Pictures aside, return all of the records exactly as they stand.

(Data entries)
┄┄┄┄┄┄┄┄┄┄
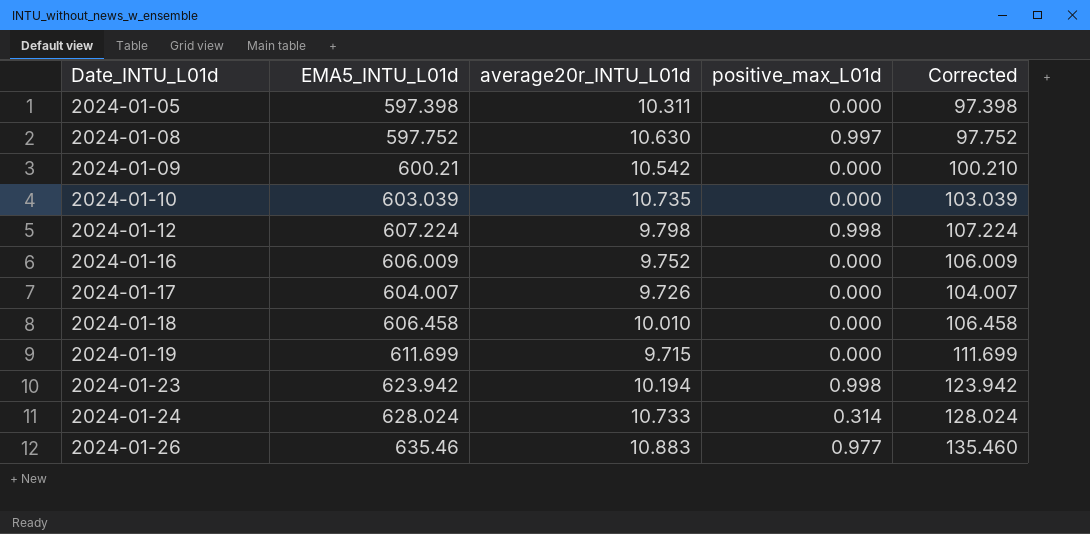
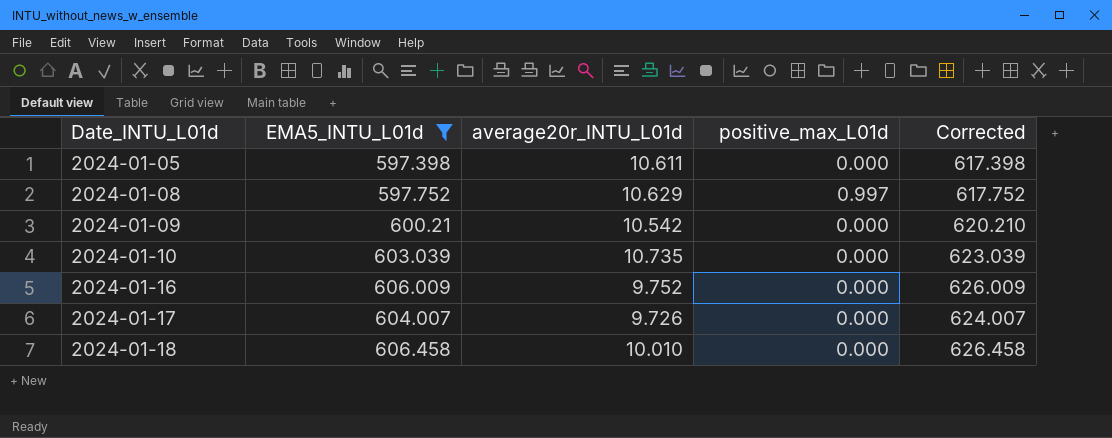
filter: none -> EMA5_INTU_L01d <= 606.458
column Corrected | formula: [EMA5_INTU_L01d] - 500 -> [EMA5_INTU_L01d] + 20
2024-01-05 | average20r_INTU_L01d: 10.311 -> 10.611
2024-01-08 | average20r_INTU_L01d: 10.630 -> 10.629

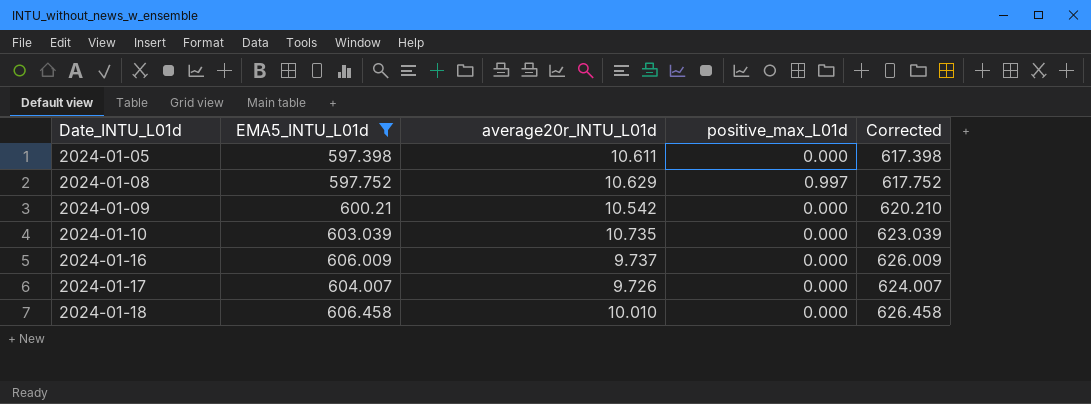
2024-01-16 | average20r_INTU_L01d: 9.752 -> 9.737

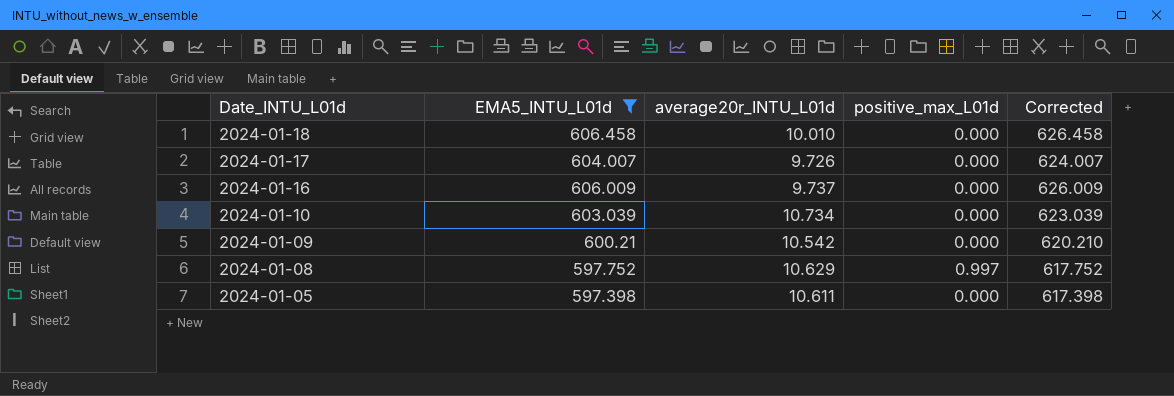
row order: Date_INTU_L01d ascending -> Date_INTU_L01d descending
2024-01-10 | average20r_INTU_L01d: 10.735 -> 10.734

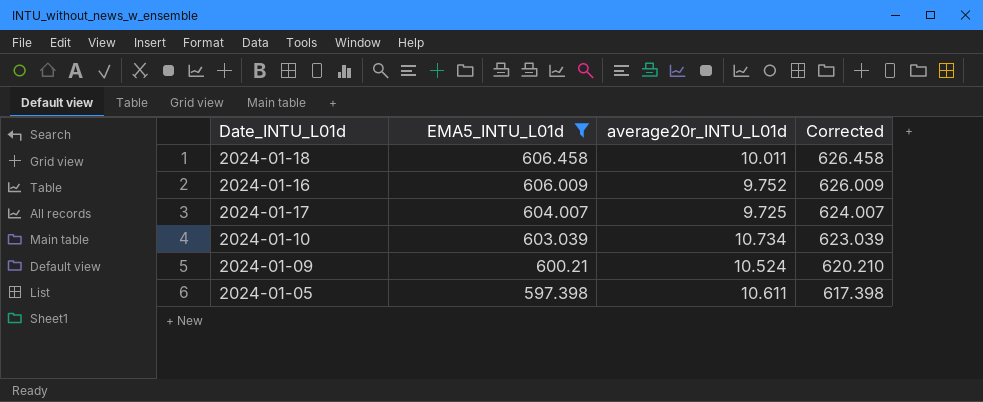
row order: Date_INTU_L01d descending -> EMA5_INTU_L01d descending
column positive_max_L01d | position: 4 -> none
row 2024-01-08: 597.752 | 10.629 | 0.997 | 617.752 -> none
2024-01-18 | average20r_INTU_L01d: 10.010 -> 10.011
2024-01-16 | average20r_INTU_L01d: 9.737 -> 9.752
2024-01-17 | average20r_INTU_L01d: 9.726 -> 9.725
2024-01-09 | average20r_INTU_L01d: 10.542 -> 10.524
┄┄┄┄┄┄┄┄┄┄
## Answer section
filter: none -> EMA5_INTU_L01d <= 606.458
column Corrected | formula: [EMA5_INTU_L01d] - 500 -> [EMA5_INTU_L01d] + 20
2024-01-05 | average20r_INTU_L01d: 10.311 -> 10.611
2024-01-08 | average20r_INTU_L01d: 10.630 -> 10.629

2024-01-16 | average20r_INTU_L01d: 9.752 -> 9.737

row order: Date_INTU_L01d ascending -> Date_INTU_L01d descending
2024-01-10 | average20r_INTU_L01d: 10.735 -> 10.734

row order: Date_INTU_L01d descending -> EMA5_INTU_L01d descending
column positive_max_L01d | position: 4 -> none
row 2024-01-08: 597.752 | 10.629 | 0.997 | 617.752 -> none
2024-01-18 | average20r_INTU_L01d: 10.010 -> 10.011
2024-01-16 | average20r_INTU_L01d: 9.737 -> 9.752
2024-01-17 | average20r_INTU_L01d: 9.726 -> 9.725
2024-01-09 | average20r_INTU_L01d: 10.542 -> 10.524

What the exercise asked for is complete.